The comments in the Guardian article are from people who, it seems, should know the score. What did they expect might happen in a country with a frog-in-a-well mentality where the sky keeps getting further away as the walls rise higher and higher? What did they expect from an increasingly censorious regime?
One of the more sensible comments in the whole article is “[Andrew] Nathan said China’s list of censorship demands to the CUP appeared to have been generated “by a naive machine search of article and review titles” which had targeted key words and names deemed sensitive. He called the move “a useless overreach” by Beijing.” This tallies with my own view that Chinese censorship is cloddish, often knocking out harmless websites because on the basis of one site, the entire host is treated as if it’s tainted.
I also agree with Nathan’s subsequent comment, “What can it accomplish? I’m sorry to say that information control often works. But if you have so much money, staff, and time, that you can burrow down to the level of censoring academic publications in a foreign language that could only be used by your own academic community, then I think your censorship organs are over funded and you would do well to cut their budgets. As the saying goes, this is lifting up a stone only to drop it on one’s own foot.” Let’s not forget that the Chinese government spends more money on internal security than it does on the armed forces. Let’s also not forget the armed forces are there to defend the government first and foremost.
There’s little the CUP can do about this because even if this is a consequence of stupid AI identifying material from a niche, subscription-only (?) market, the government has a low level of tolerance for honest and open discussions and analyses of Tibet, Taiwan, Tiananmen Square, the Cultural Revolution, and all those other noble episodes in recent Chinese history. With behaviour like this, China will merely continue to be top in all the categories no country should be proud to be top in.
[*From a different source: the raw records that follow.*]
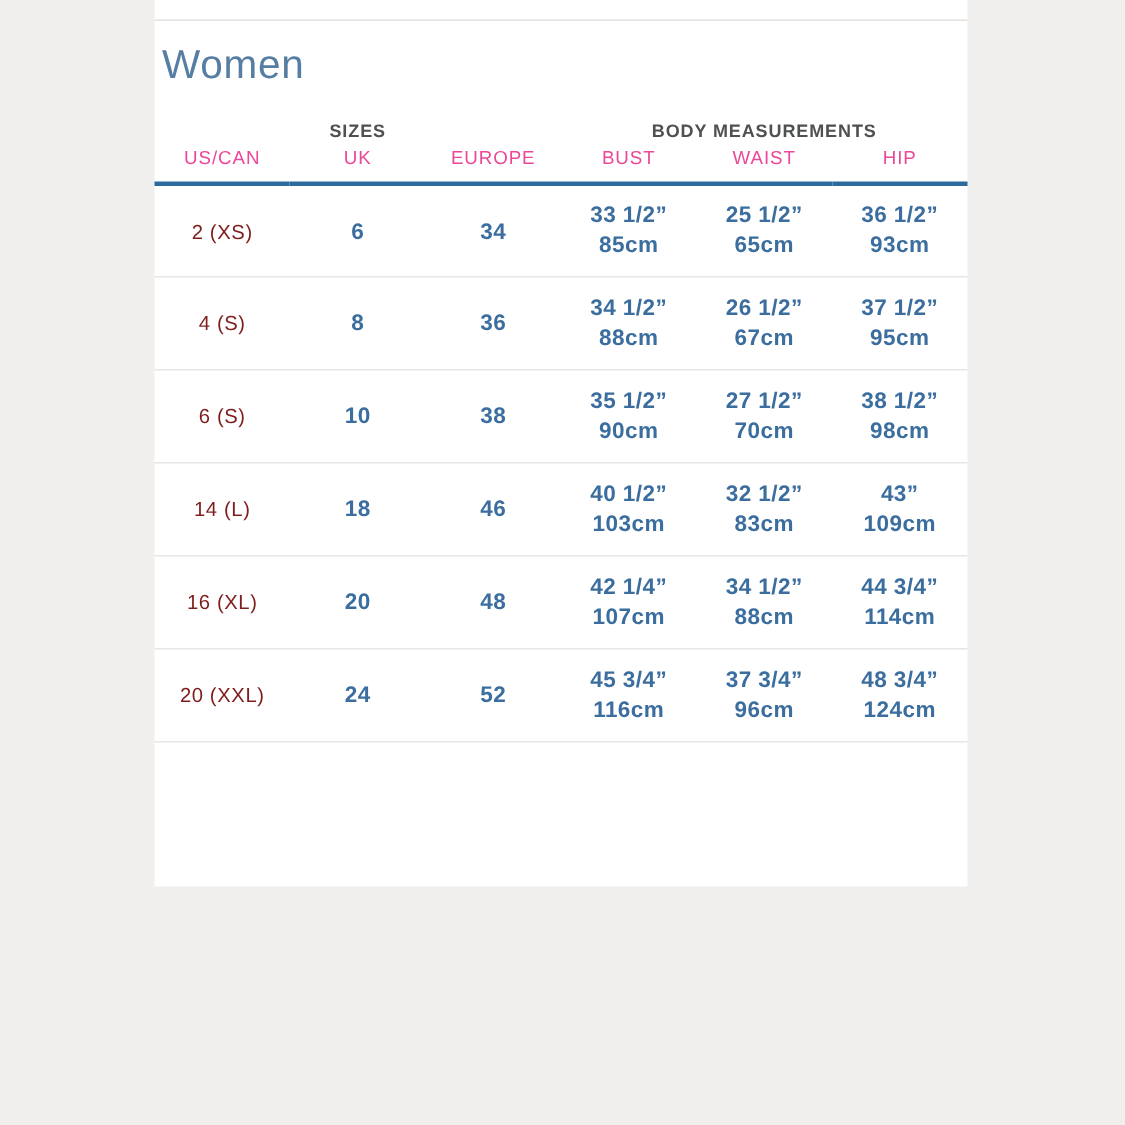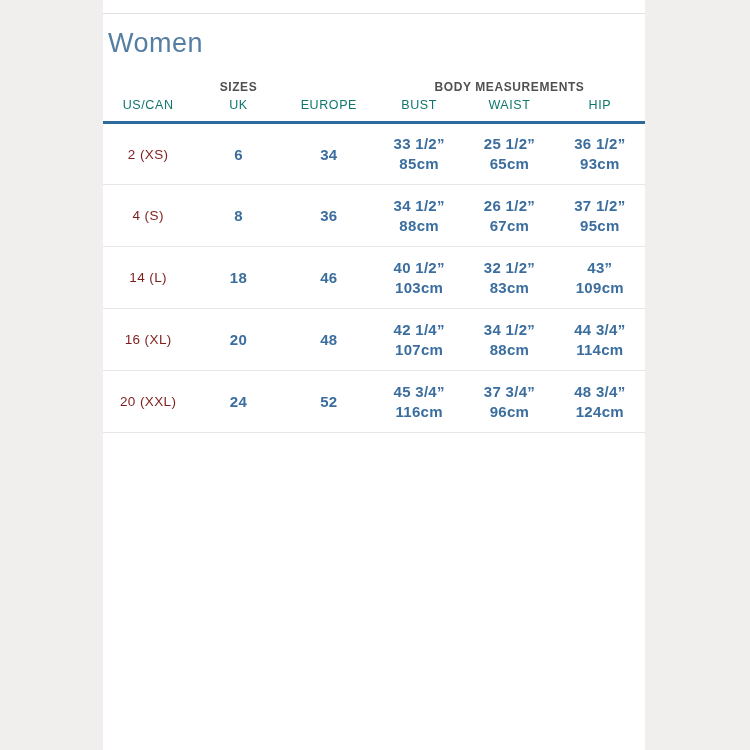--- a/index.html
+++ b/index.html
@@ -20,7 +20,7 @@
     left: 103px;
     top: 0;
     width: 542px;
-    height: 750px;
+    height: 591px;
     background: #ffffff;
     box-sizing: border-box;
   }

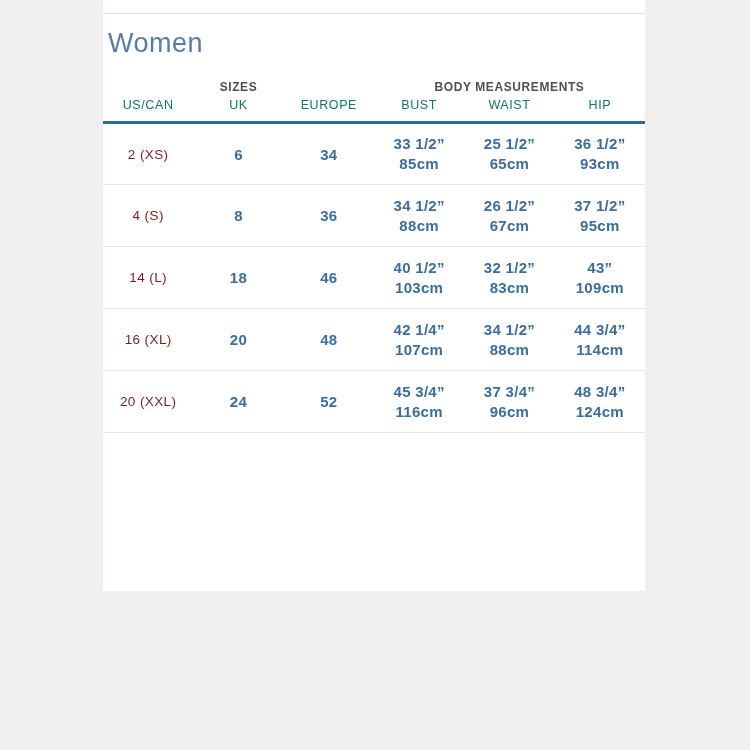--- a/index.html
+++ b/index.html
@@ -56,7 +56,7 @@
     font-size: 12.5px;
     font-weight: 400;
     letter-spacing: 0.6px;
-    color: #0f766e;
+    color: #ec4899;
     text-align: center;
     padding: 0 0 9px 0;
     border-bottom: 3px solid #2c6a9d;

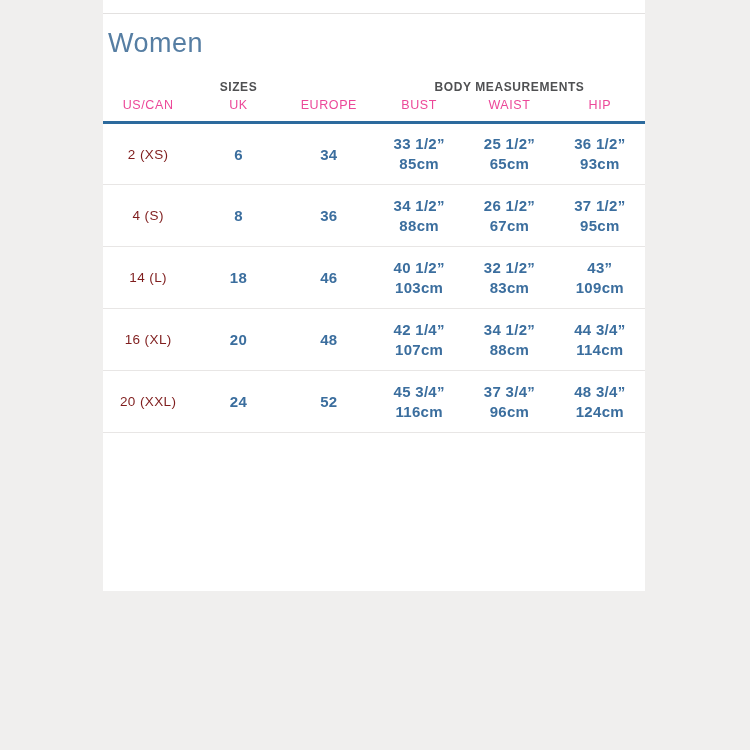--- a/index.html
+++ b/index.html
@@ -151,6 +151,23 @@
             </td>
         </tr>
         <tr>
+          <td class="us">6 (S)</td>
+          <td class="val">10</td>
+          <td class="val">38</td>
+          <td class="val meas">
+              <span>35 1/2”</span>
+              <span>90cm</span>
+            </td>
+          <td class="val meas">
+              <span>27 1/2”</span>
+              <span>70cm</span>
+            </td>
+          <td class="val meas">
+              <span>38 1/2”</span>
+              <span>98cm</span>
+            </td>
+        </tr>
+        <tr>
           <td class="us">14 (L)</td>
           <td class="val">18</td>
           <td class="val">46</td>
23.08.17. The CUP reversed their decision after a lot of self-righteous whining mostly from Americans, who might whine a little less if they had to endure the levels of censoriousness and thought manipulation which afflict China. On the other side of the coin is the implication that the CUP was really only thinking about its bank balance.
The truth is that no foreign company can expect to operate outside of the law in China, but the sadder truth is that the law here is so vague that the articles probably violate it in some way, or can be claimed to violate it without there being much chance of arguing the matter to the contrary, in a system where there’s no effective constraint on arbitrariness.